■ **Exercise details**:
An exact copy of every record is needed, with all pictures omitted.

■ **Data records**:
::::::

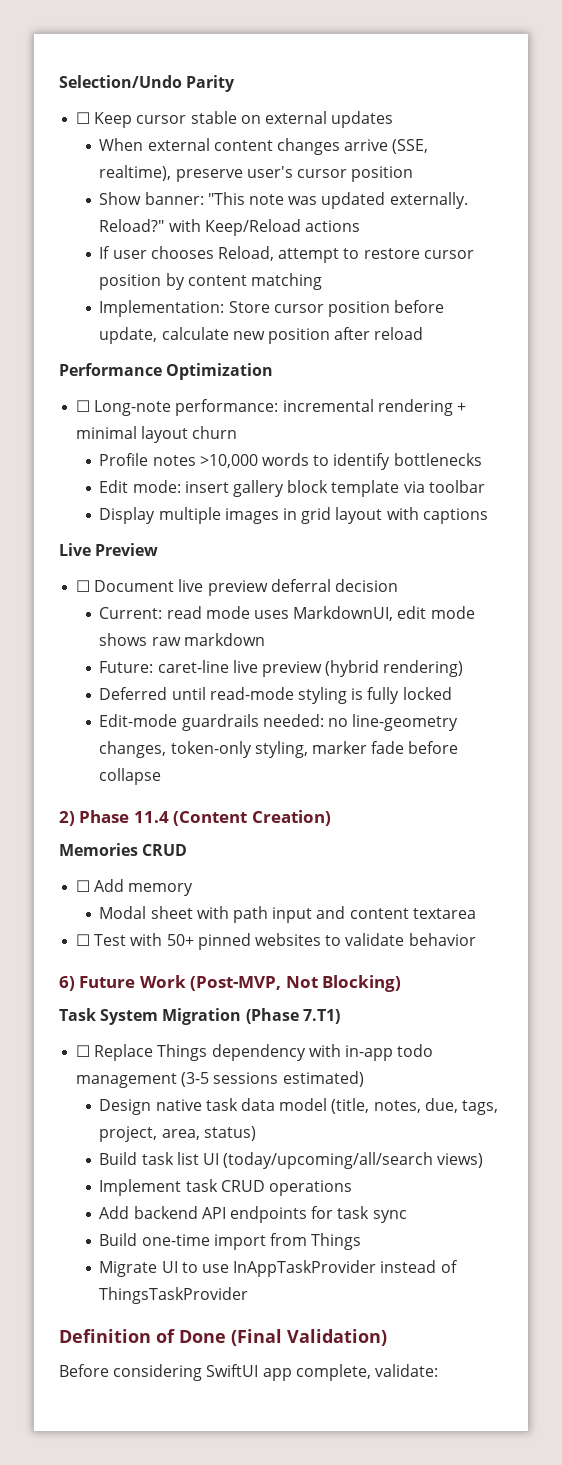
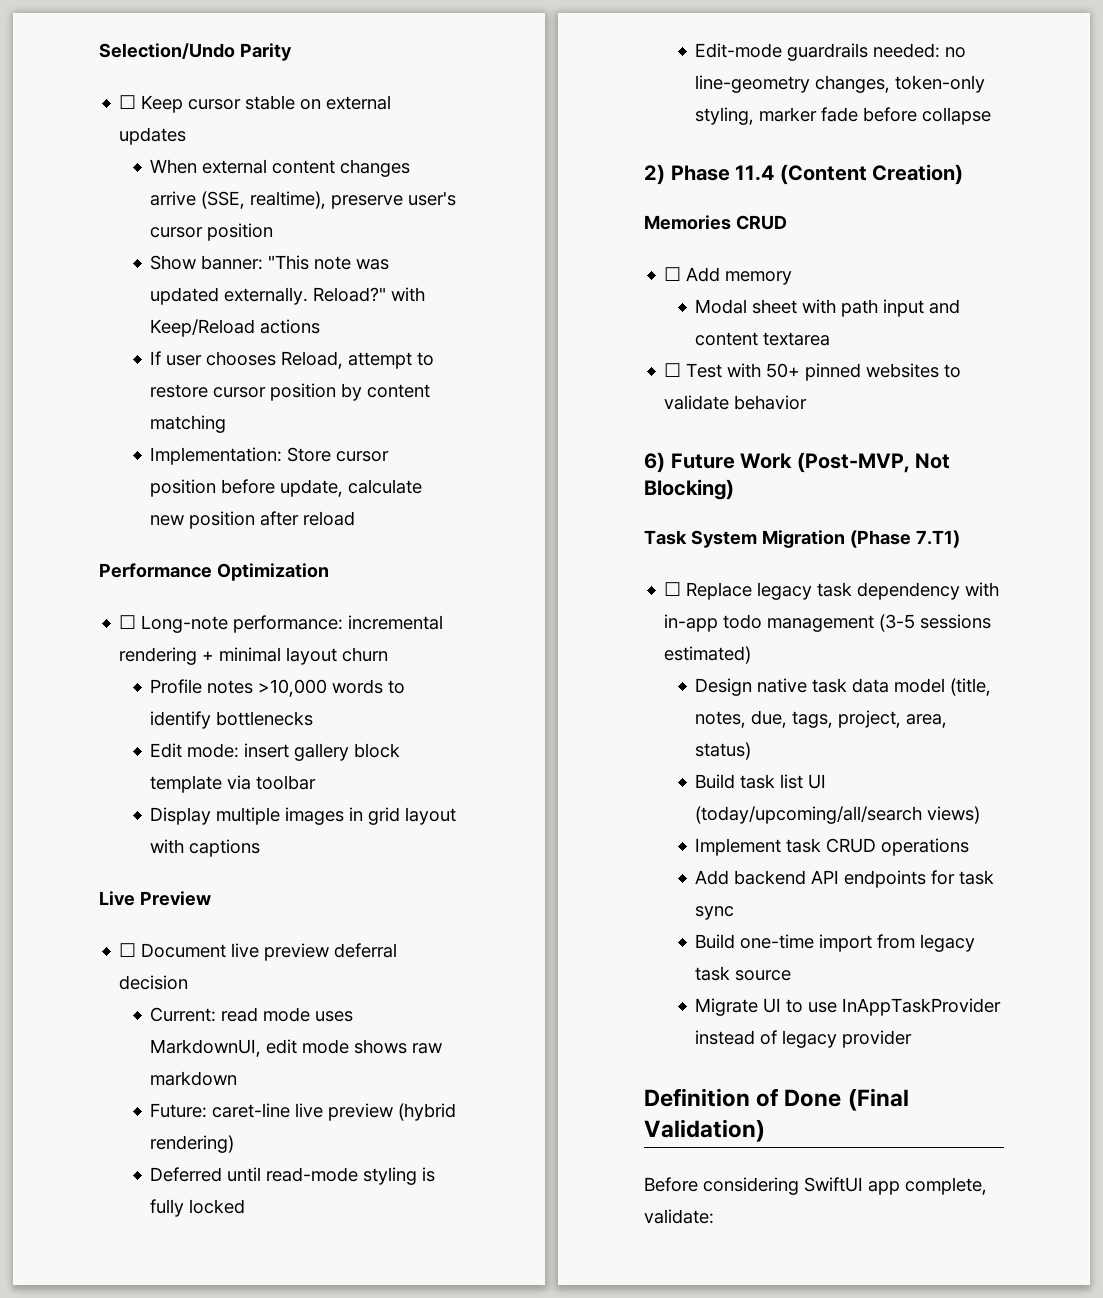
- ☐ Replace Things dependency with in-app todo management (3-5 sessions estimated)
+ ☐ Replace legacy task dependency with in-app todo management (3-5 sessions estimated)
- Build one-time import from Things
+ Build one-time import from legacy task source
- Migrate UI to use InAppTaskProvider instead of ThingsTaskProvider
+ Migrate UI to use InAppTaskProvider instead of legacy provider

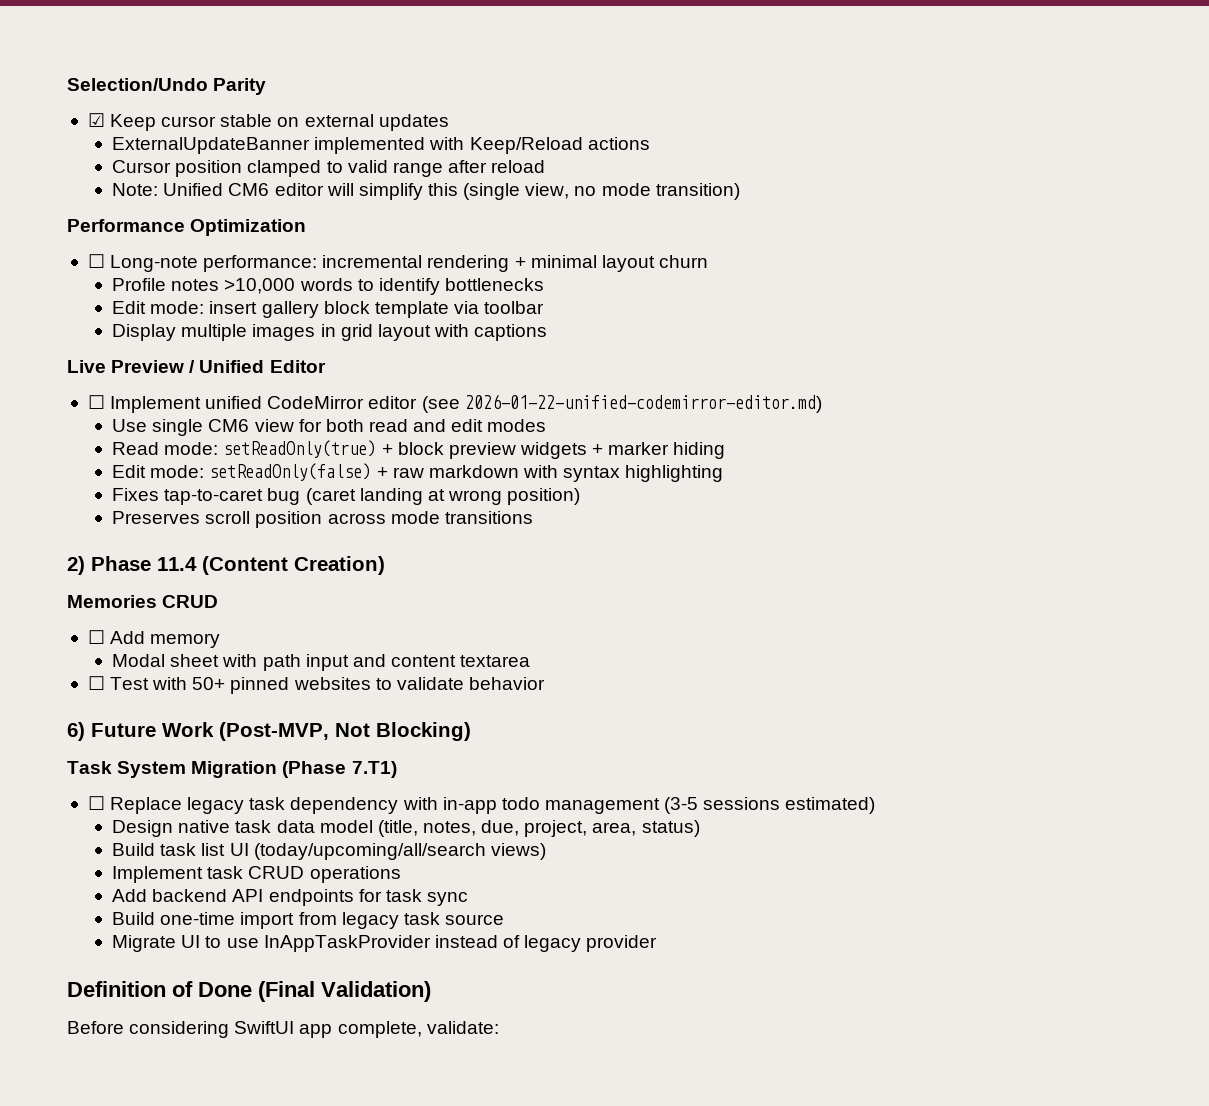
- ☐ Keep cursor stable on external updates
+ ☑ Keep cursor stable on external updates
- When external content changes arrive (SSE, realtime), preserve user's cursor position
- Show banner: "This note was updated externally. Reload?" with Keep/Reload actions
- If user chooses Reload, attempt to restore cursor position by content matching
- Implementation: Store cursor position before update, calculate new position after reload
+ ExternalUpdateBanner implemented with Keep/Reload actions
+ Cursor position clamped to valid range after reload
+ Note: Unified CM6 editor will simplify this (single view, no mode transition)
- Live Preview
- ☐ Document live preview deferral decision
- Current: read mode uses MarkdownUI, edit mode shows raw markdown
- Future: caret-line live preview (hybrid rendering)
- Deferred until read-mode styling is fully locked
- Edit-mode guardrails needed: no line-geometry changes, token-only styling, marker fade before collapse
+ Live Preview / Unified Editor
+ ☐ Implement unified CodeMirror editor (see 2026-01-22-unified-codemirror-editor.md)
+ Use single CM6 view for both read and edit modes
+ Read mode: setReadOnly(true) + block preview widgets + marker hiding
+ Edit mode: setReadOnly(false) + raw markdown with syntax highlighting
+ Fixes tap-to-caret bug (caret landing at wrong position)
+ Preserves scroll position across mode transitions
- Design native task data model (title, notes, due, tags, project, area, status)
+ Design native task data model (title, notes, due, project, area, status)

::::::

■ **Exercise output**:
- ☐ Replace Things dependency with in-app todo management (3-5 sessions estimated)
+ ☐ Replace legacy task dependency with in-app todo management (3-5 sessions estimated)
- Build one-time import from Things
+ Build one-time import from legacy task source
- Migrate UI to use InAppTaskProvider instead of ThingsTaskProvider
+ Migrate UI to use InAppTaskProvider instead of legacy provider

- ☐ Keep cursor stable on external updates
+ ☑ Keep cursor stable on external updates
- When external content changes arrive (SSE, realtime), preserve user's cursor position
- Show banner: "This note was updated externally. Reload?" with Keep/Reload actions
- If user chooses Reload, attempt to restore cursor position by content matching
- Implementation: Store cursor position before update, calculate new position after reload
+ ExternalUpdateBanner implemented with Keep/Reload actions
+ Cursor position clamped to valid range after reload
+ Note: Unified CM6 editor will simplify this (single view, no mode transition)
- Live Preview
- ☐ Document live preview deferral decision
- Current: read mode uses MarkdownUI, edit mode shows raw markdown
- Future: caret-line live preview (hybrid rendering)
- Deferred until read-mode styling is fully locked
- Edit-mode guardrails needed: no line-geometry changes, token-only styling, marker fade before collapse
+ Live Preview / Unified Editor
+ ☐ Implement unified CodeMirror editor (see 2026-01-22-unified-codemirror-editor.md)
+ Use single CM6 view for both read and edit modes
+ Read mode: setReadOnly(true) + block preview widgets + marker hiding
+ Edit mode: setReadOnly(false) + raw markdown with syntax highlighting
+ Fixes tap-to-caret bug (caret landing at wrong position)
+ Preserves scroll position across mode transitions
- Design native task data model (title, notes, due, tags, project, area, status)
+ Design native task data model (title, notes, due, project, area, status)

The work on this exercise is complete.